For instance, in Die Hard, the terrorists—excuse me, the “exceptional thieves,” are crackin’ jokes when Powell rocks up, and there are no subtitles whatsoever. McTiernan doesn’t need them, and nor do we. All that matters is, we know these guys aren’t concerned about the cops’ presence—in fact, they anticipate, and require it to successfully complete their heist. What we understand is what we feel; the mood, and the audible articulation of a feeling is paramount, not the specificity of a sentence.

Much like Francis Coppola’s (hopefully prophetic) interview coda in Hearts of Darkness: A Filmmaker’s Apocalypse, McTiernan also believes, with words to the effect of, “In a dream, an image has nuance. You don’t know the meaning, but you feel it. Text and words won’t even come into it. Music can be dramatic on its own. So can images,” that one day there will be a kid (or as Coppola poses, “Some little fat girl in Ohio”) who is a Mozart of movies—someone who can articulate purely and perfectly through the visual medium of film.

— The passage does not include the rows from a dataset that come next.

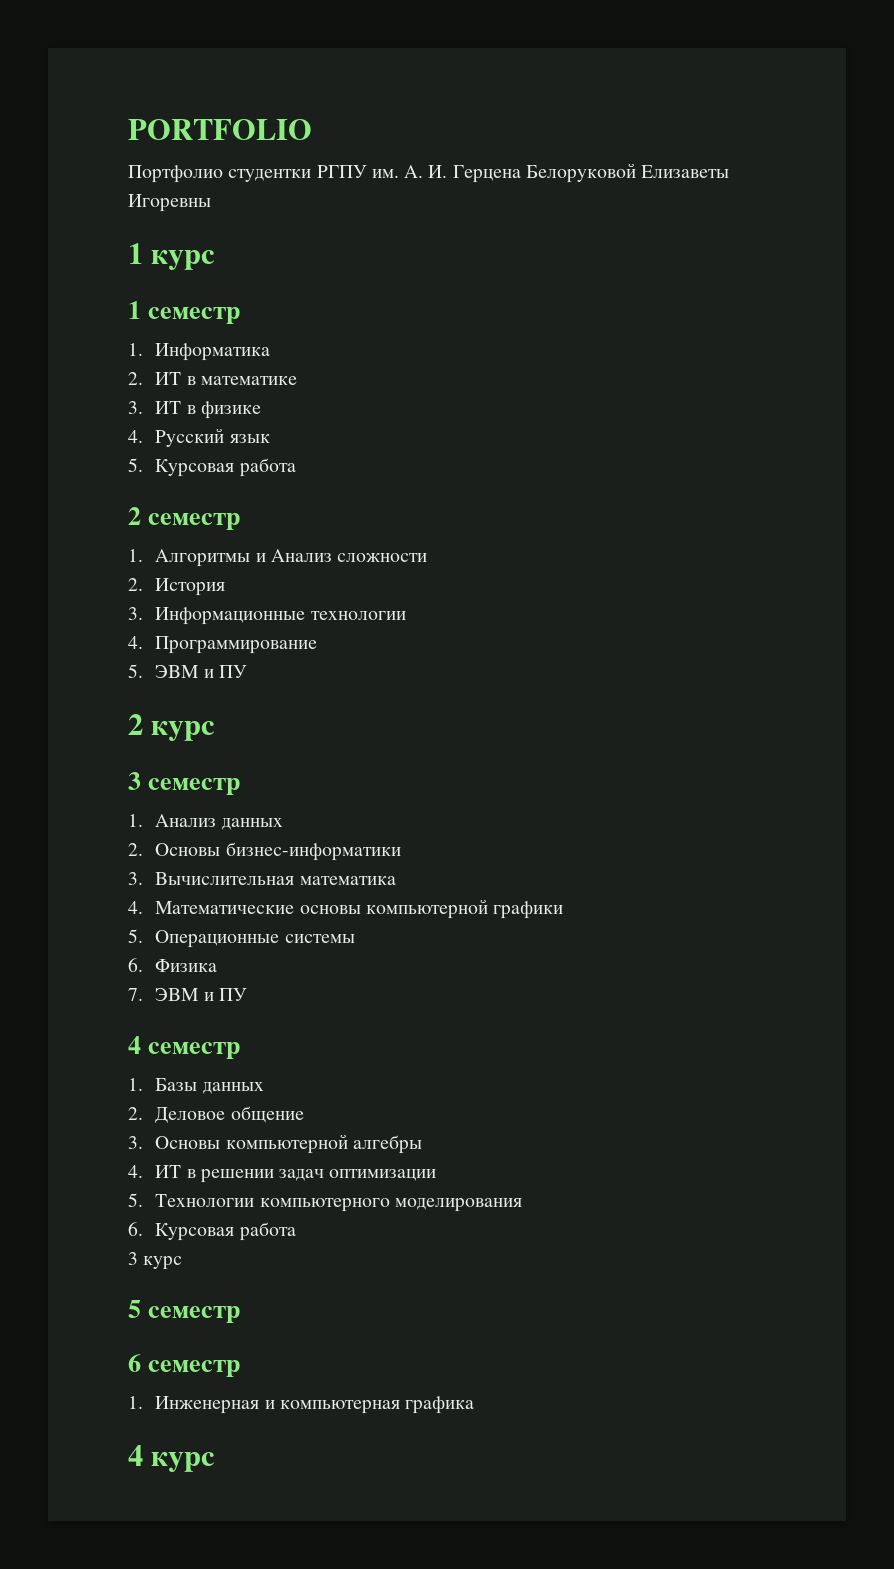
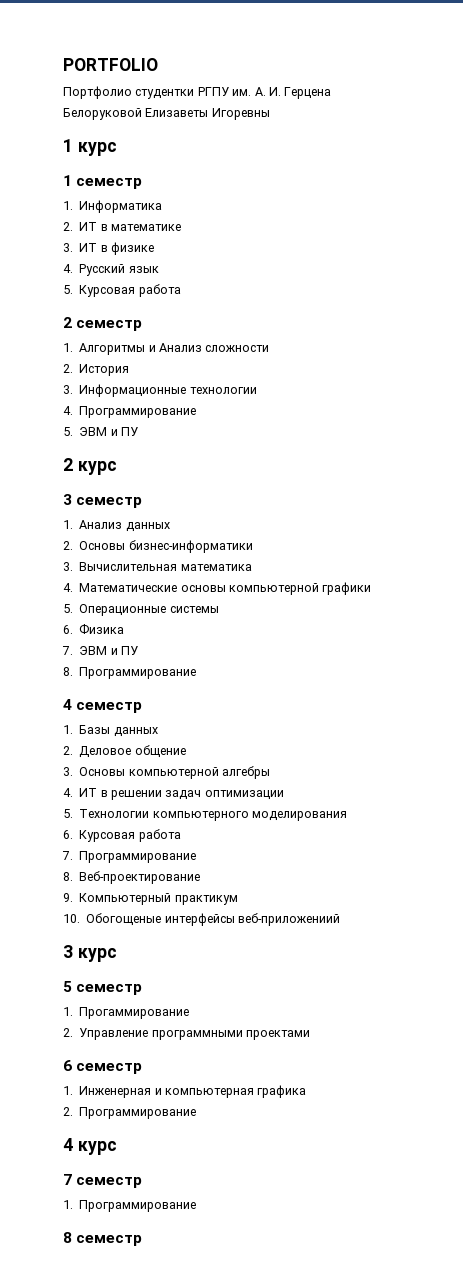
+ 8. Программирование
+ 7. Программирование
+ 8. Веб-проектирование
+ 9. Компьютерный практикум
+ 10. Обогощеные интерфейсы веб-приложениий
  3 курс
  5 семестр
+ 1. Прогаммирование
+ 2. Управление программными проектами
+ 2. Программирование
+ 7 семестр
+ 1. Программирование
+ 8 семестр

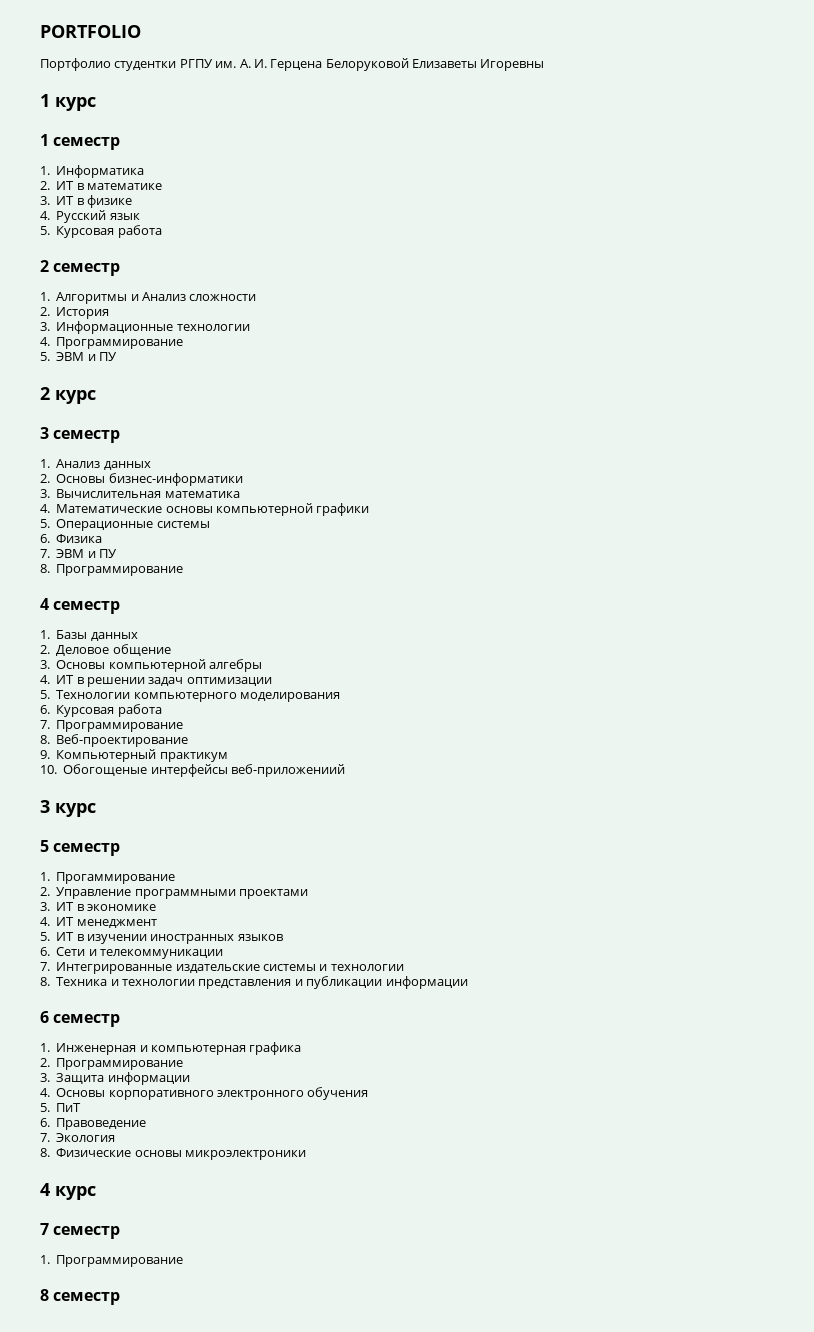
+ 3. ИТ в экономике
+ 4. ИТ менеджмент
+ 5. ИТ в изучении иностранных языков
+ 6. Сети и телекоммуникации
+ 7. Интегрированные издательские системы и технологии
+ 8. Техника и технологии представления и публикации информации
+ 3. Защита информации
+ 4. Основы корпоративного электронного обучения
+ 5. ПиТ
+ 6. Правоведение
+ 7. Экология
+ 8. Физические основы микроэлектроники

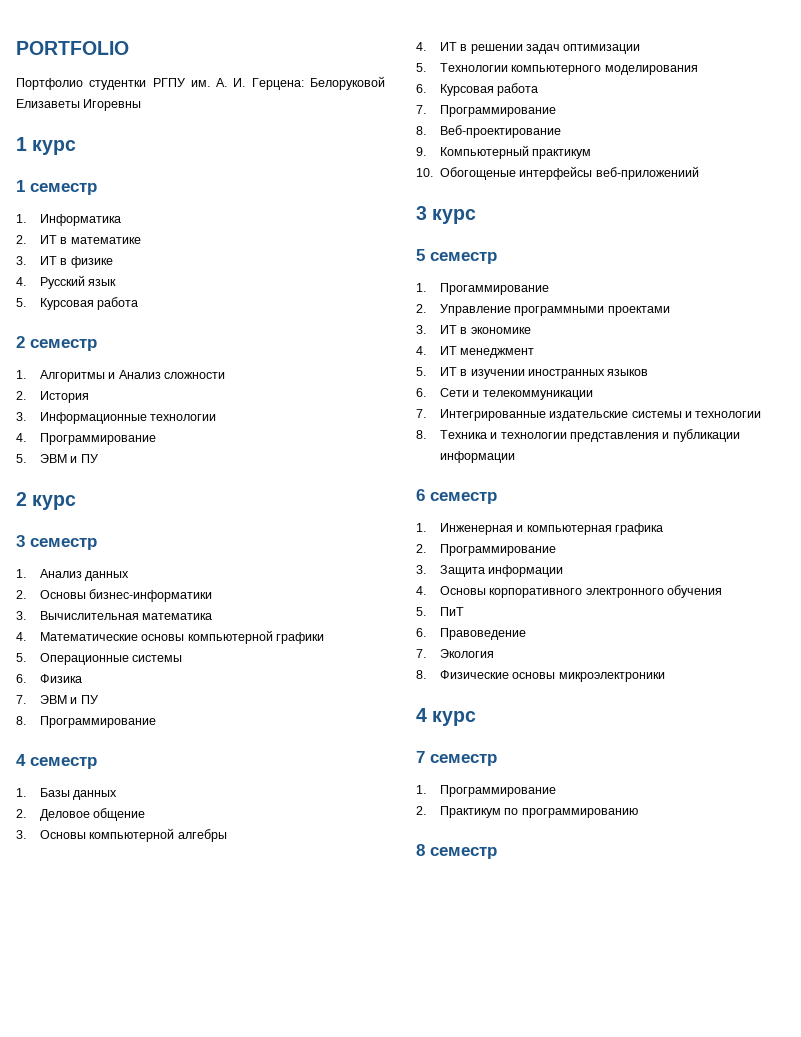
- Портфолио студентки РГПУ им. А. И. Герцена Белоруковой Елизаветы Игоревны
+ Портфолио студентки РГПУ им. А. И. Герцена: Белоруковой Елизаветы Игоревны
+ 2. Практикум по программированию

IRS tax debts, lawsuits, perjury, a wiretapping scandal, and the 328-day incarceration aftermath, sadly bankrupted McTiernan, marring his later career, and forcing the liquidation of his assets, making another directorial outing unlikely. The Hollywood Reporter harshly, and I believe, inaccurately, labelled McTiernan, “One of Hollywood’s most ‘despised’ people.” I prefer to label him a subversive, smart, and rebellious artist, who redefined the action film genre. The reverberations of his late eighties work are still being ripped off, and riffed on, to this day.

What I stumbled upon back then, and came to appreciate fully now, is a thoughtful, considerate storyteller, and a proficient filmmaker, supplying his audience with the exact information, in the precise order they require it, to enjoy the narrative to the greatest degree possible. It’s the gift of exposition—not a bag dropped clumsily at your feet. McTiernan cares, and the geography of his scenes is painstakingly well-established. He is not a self-serving director; he’s a generous one, with the viewer’s best interests at heart. He holds our hands. He understands that it’s harder to tell a simple story well than it is to baffle your audience with a mystery, and hide behind abstraction and vagueness.

Personal slip ups aside, McTiernan’s name should be forever etched alongside the greats. I owe this man. For the countless hours of joy. Whether it was sat alone in my living room as a child, wowed, watching the tops of skyscrapers detonate, or at a primary school sleepover, hooting and hollering in horror, as an alien warrior skins soldiers alive. These are the initial, early film-watching beats that made me fall in love with cinema in the first place, and still keep me coming back for more. In the immortal words of John McTiernan—Merry Christmas, and I hope we have a better year.